Task objective:
All entries are to be copied verbatim, while the pictures stay out.

┌──

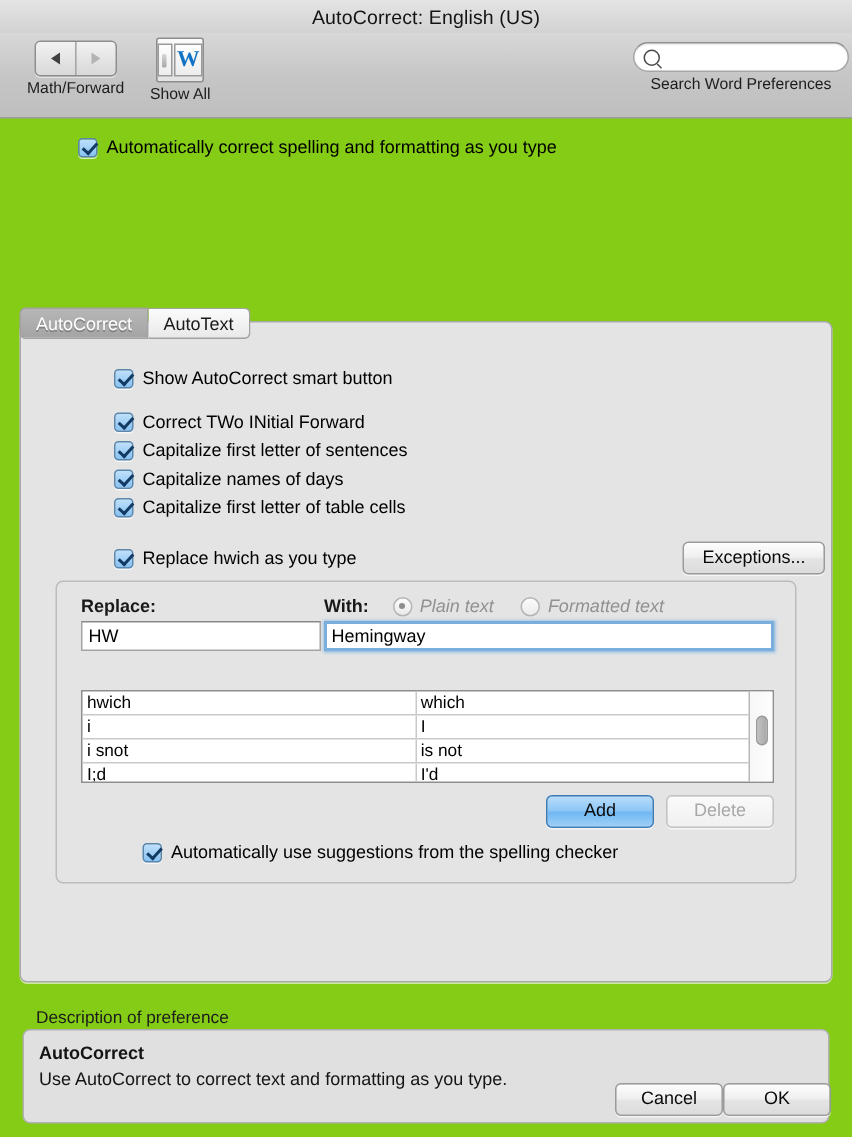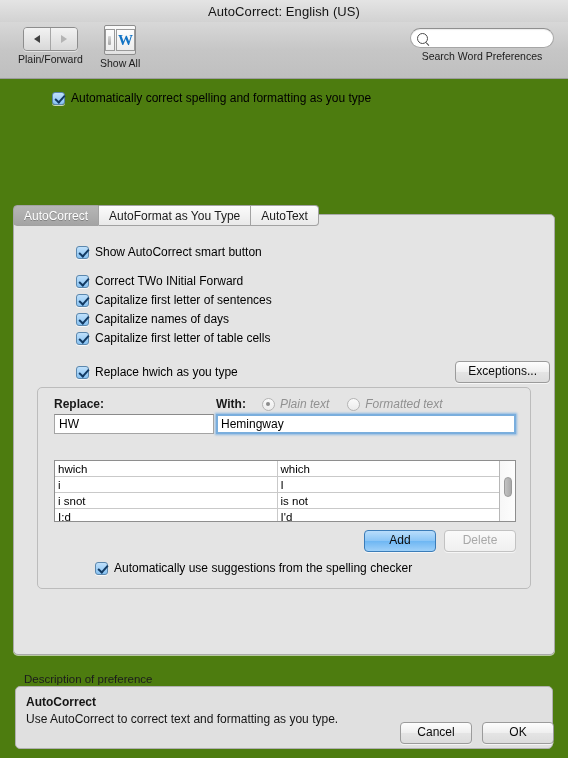"AutoCorrect: English (US)" .window { background: #4d7c0f -> #84cc16 }
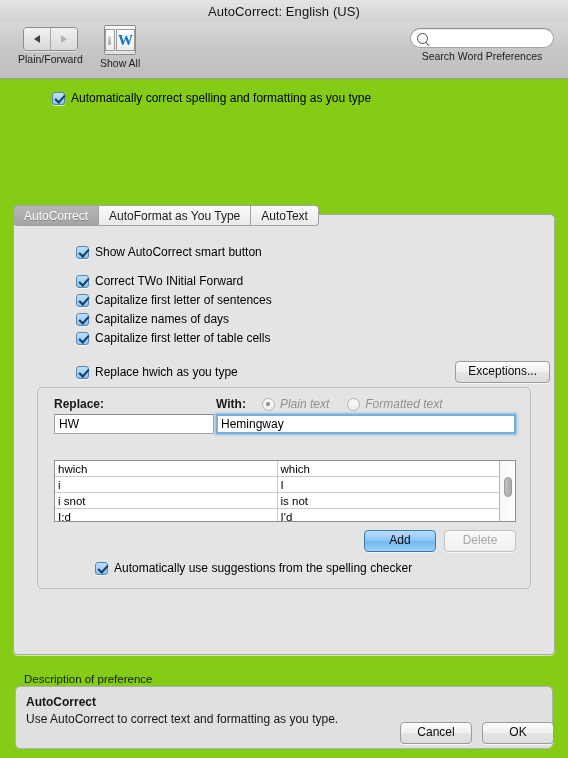"Plain/Forward" span.tb-label { text: Plain/Forward -> Math/Forward }
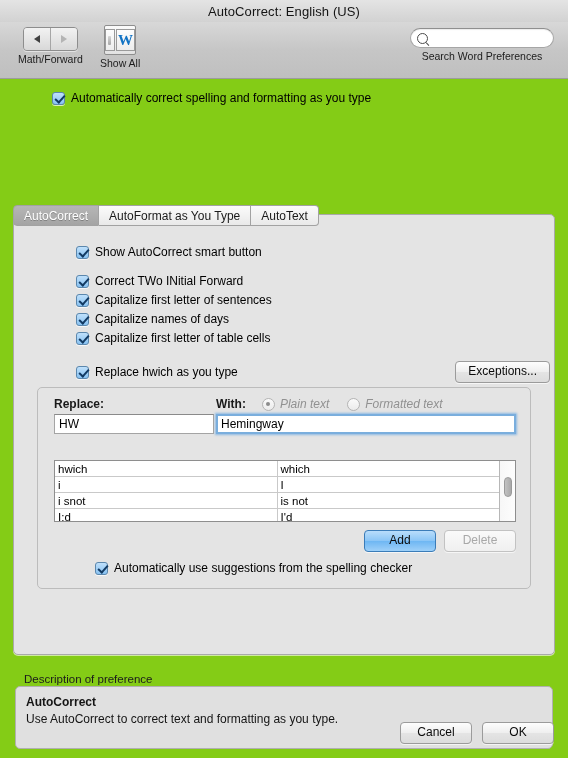"Search Word Preferences" div.tb-item { right: 14px -> 2px }
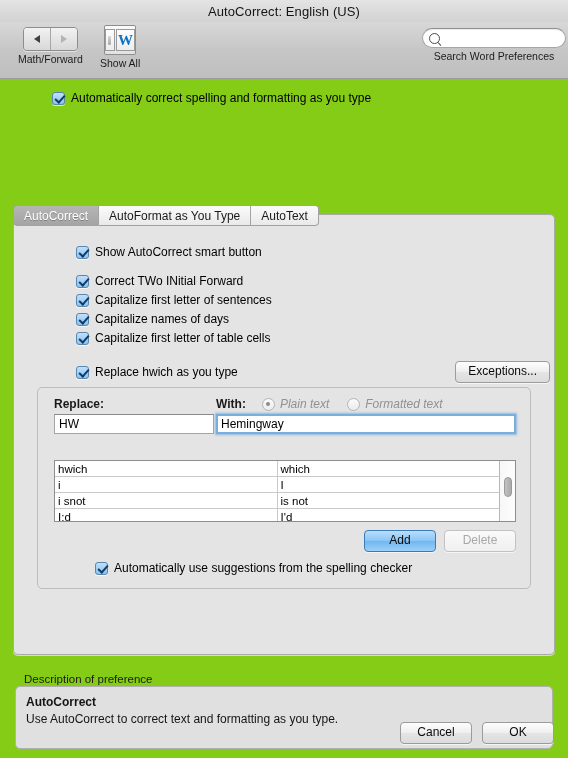"AutoFormat as You Type" div.tab { html: <div>AutoFormat as You Type</div> -> none }
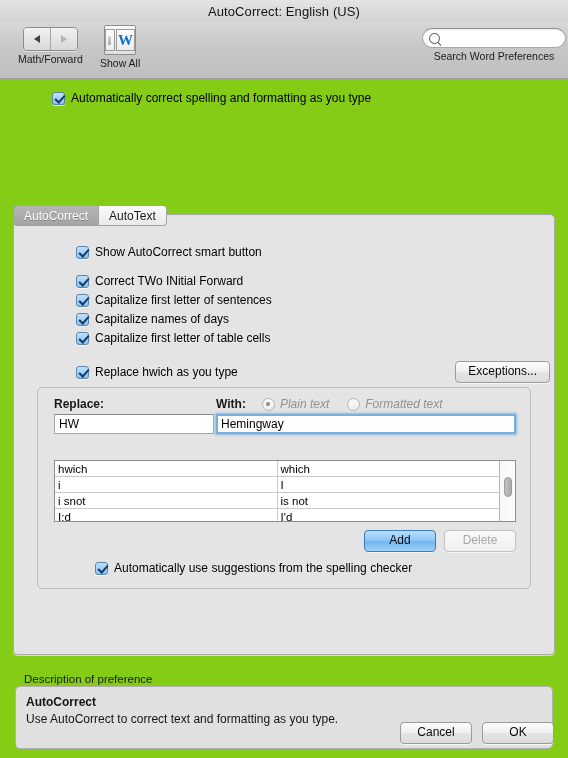"Cancel" .bottom-btns { gap: 10px -> none }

└──

Exercise response:
"AutoCorrect: English (US)" .window { background: #4d7c0f -> #84cc16 }
"Plain/Forward" span.tb-label { text: Plain/Forward -> Math/Forward }
"Search Word Preferences" div.tb-item { right: 14px -> 2px }
"AutoFormat as You Type" div.tab { html: <div>AutoFormat as You Type</div> -> none }
"Cancel" .bottom-btns { gap: 10px -> none }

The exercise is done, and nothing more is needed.